Dementia is not a specific disease. It is caused when the brain is damaged by diseases, such as Alzheimer disease or a series of strokes. It is a term that describes a collection of symptoms that are a result of damage to areas of the brain, which are responsible for higher level cognitive functions, such as reasoning, memory, attention, and language.
More than 100 different diseases have been identified that cause symptoms of dementia. Dementia aetiology and pathogenesis is unclear and diagnosis remains complex and challenging. The diagnostic pathway relies on a combination of tests, such as cognitive assessments, imaging, and laboratory tests to reach a diagnosis.
Epidemiologic data has shown that there is an increasing number of people living with dementia, which poses a challenge for the health care industry. In 2018, dementia is estimated to cost Australia more than $15 billion with that predicted to increase to more than $18.7 billion by 2025.

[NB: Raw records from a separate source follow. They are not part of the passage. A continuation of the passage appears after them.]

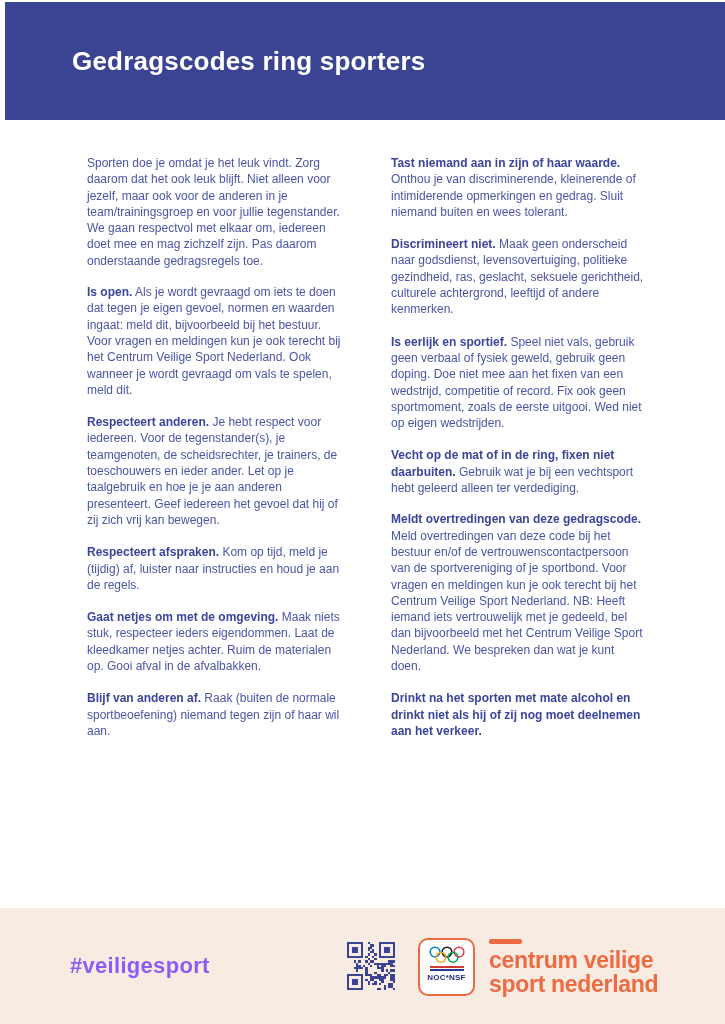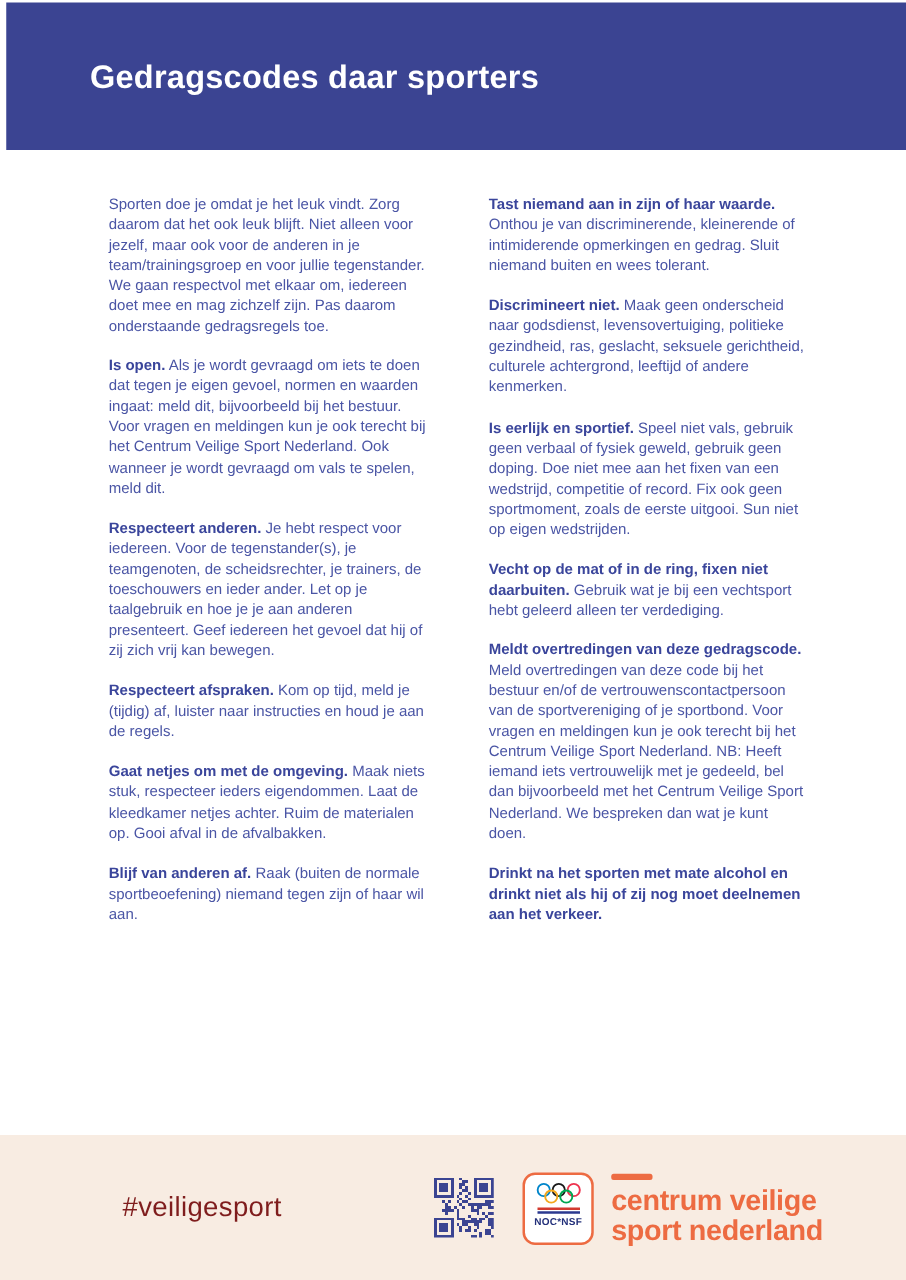"Gedragscodes daar sporters" h1 { text: daar -> ring }
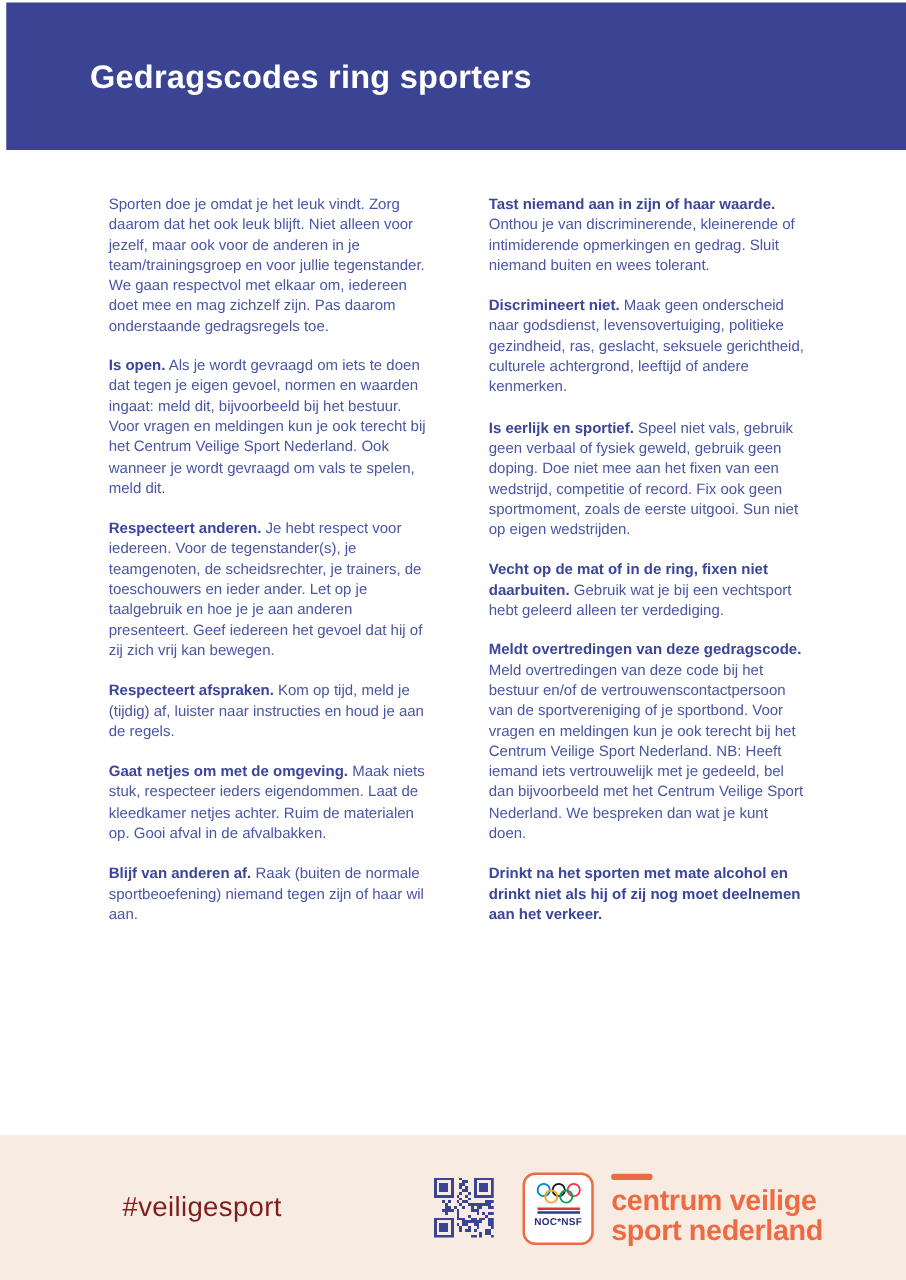"Speel niet vals, gebruik geen" span { text: Sun -> Wed }
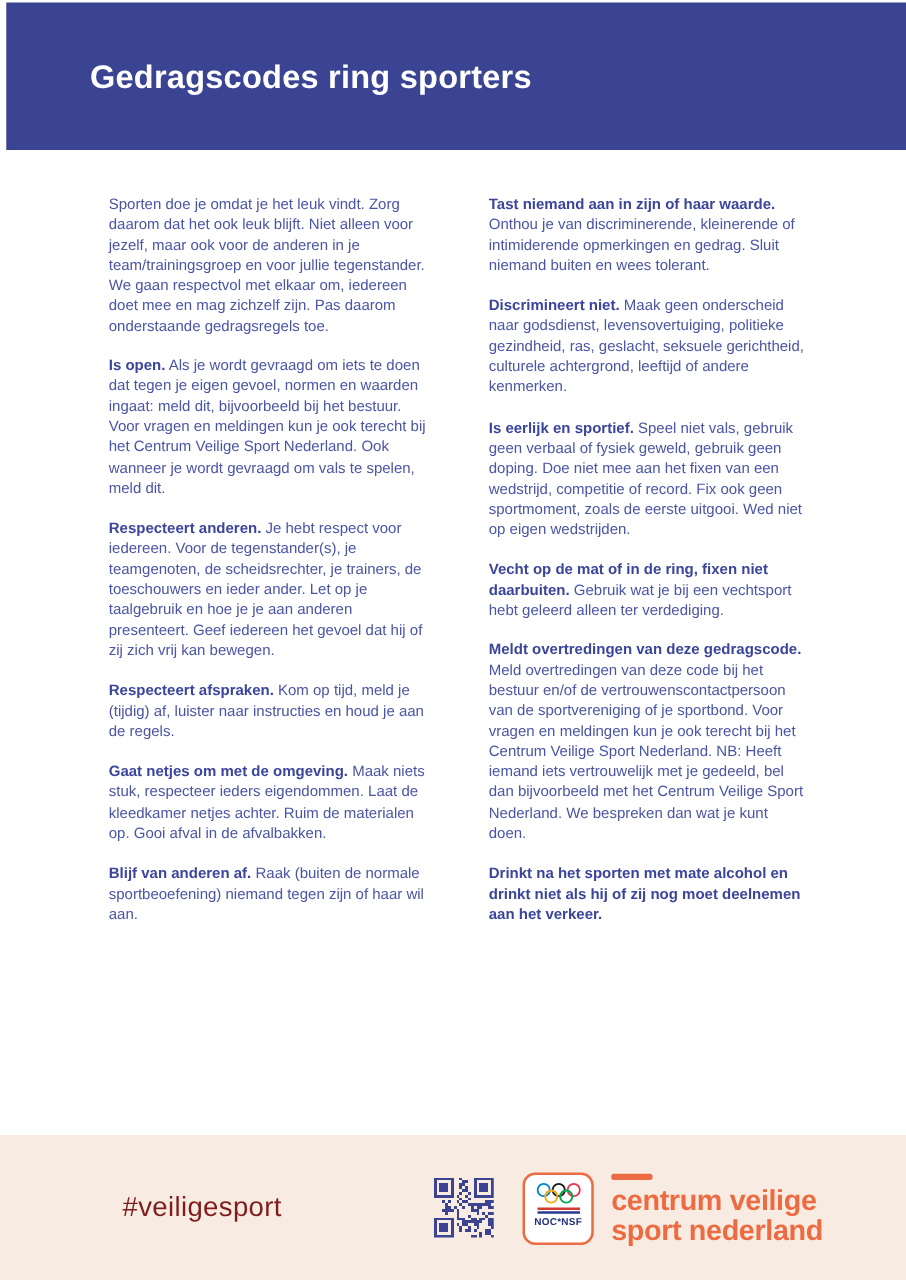"#veiligesport" .hashtag { color: #7f1d1d -> #8b5cf6; font-weight: normal -> bold; margin-left: 28px -> none }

This first module discusses the clinical features, pathogenesis, diagnosis of dementia, and provides an overview of cognitive assessment tools used during the diagnosis process. The second module provides an overview of available treatments and the recommended strategies and guidelines for dementia care.
Both of these modules are aimed at all nurses who are coordinating care for patients who present with symptoms or who have been diagnosed with dementia. It will be of interest to anyone involved in nursing who has an interest in neurodegenerative disorders or geriatric medicine.
At the end of this module participants will be able to:
- Identify the main diseases that cause the symptoms of dementia.
- Identify the clinical features of dementia.
- Know the recommended cognitive assessment tests, when to use them, and where to locate them.